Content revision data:

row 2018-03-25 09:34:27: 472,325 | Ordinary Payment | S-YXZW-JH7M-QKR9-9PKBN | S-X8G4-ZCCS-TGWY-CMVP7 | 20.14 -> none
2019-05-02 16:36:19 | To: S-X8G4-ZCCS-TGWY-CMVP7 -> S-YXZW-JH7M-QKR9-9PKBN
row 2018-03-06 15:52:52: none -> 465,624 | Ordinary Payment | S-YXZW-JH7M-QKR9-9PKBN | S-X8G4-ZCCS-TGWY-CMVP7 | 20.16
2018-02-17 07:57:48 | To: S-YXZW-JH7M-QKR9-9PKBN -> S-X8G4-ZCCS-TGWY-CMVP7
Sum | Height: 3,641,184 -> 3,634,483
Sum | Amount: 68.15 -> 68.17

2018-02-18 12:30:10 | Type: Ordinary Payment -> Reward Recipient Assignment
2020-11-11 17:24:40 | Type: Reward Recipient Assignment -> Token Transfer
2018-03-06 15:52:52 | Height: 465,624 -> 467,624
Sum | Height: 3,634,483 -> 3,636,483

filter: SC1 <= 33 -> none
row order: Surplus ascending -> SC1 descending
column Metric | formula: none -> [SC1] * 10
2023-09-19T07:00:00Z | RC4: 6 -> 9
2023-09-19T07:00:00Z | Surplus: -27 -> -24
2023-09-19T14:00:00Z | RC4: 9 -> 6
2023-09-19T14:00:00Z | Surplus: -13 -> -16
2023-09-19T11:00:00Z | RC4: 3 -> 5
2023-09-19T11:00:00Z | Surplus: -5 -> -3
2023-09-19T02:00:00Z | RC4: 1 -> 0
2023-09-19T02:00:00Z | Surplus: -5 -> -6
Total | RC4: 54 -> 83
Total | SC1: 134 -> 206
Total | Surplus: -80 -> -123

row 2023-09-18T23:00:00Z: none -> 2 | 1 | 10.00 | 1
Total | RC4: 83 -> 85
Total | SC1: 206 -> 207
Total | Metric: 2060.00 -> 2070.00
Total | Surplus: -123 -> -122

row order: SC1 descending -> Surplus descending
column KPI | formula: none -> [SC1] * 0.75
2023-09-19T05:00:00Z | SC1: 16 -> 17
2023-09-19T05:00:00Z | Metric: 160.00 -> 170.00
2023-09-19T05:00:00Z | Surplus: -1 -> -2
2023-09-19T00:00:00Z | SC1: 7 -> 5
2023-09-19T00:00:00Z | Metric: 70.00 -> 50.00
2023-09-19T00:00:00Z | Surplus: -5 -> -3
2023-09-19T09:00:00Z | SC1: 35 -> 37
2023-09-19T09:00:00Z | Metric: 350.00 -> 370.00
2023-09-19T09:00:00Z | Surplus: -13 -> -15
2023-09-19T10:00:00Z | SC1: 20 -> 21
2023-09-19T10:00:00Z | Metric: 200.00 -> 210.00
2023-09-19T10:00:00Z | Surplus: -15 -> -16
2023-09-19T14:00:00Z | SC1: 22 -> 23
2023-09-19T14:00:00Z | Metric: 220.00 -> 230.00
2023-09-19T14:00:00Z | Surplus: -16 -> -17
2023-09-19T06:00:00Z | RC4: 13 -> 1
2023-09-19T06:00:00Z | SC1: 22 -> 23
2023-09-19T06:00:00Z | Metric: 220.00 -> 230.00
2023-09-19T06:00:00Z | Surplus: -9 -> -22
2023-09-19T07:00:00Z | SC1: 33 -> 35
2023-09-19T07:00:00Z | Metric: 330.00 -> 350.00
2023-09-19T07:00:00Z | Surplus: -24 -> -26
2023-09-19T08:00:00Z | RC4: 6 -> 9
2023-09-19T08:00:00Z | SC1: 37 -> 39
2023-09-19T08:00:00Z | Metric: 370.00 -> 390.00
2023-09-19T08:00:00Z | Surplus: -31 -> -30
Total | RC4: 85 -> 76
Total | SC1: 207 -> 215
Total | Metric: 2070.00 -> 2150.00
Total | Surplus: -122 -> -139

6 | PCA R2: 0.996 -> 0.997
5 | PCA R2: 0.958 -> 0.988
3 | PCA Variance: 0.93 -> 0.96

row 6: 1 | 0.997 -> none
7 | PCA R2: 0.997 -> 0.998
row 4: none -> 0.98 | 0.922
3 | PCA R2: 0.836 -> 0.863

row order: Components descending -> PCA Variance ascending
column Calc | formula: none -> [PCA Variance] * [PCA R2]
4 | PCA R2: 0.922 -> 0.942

What you should do
When the entries above show the word "Height" in a line, copy that line out.

Problem solution
Sum | Height: 3,641,184 -> 3,634,483
2018-03-06 15:52:52 | Height: 465,624 -> 467,624
Sum | Height: 3,634,483 -> 3,636,483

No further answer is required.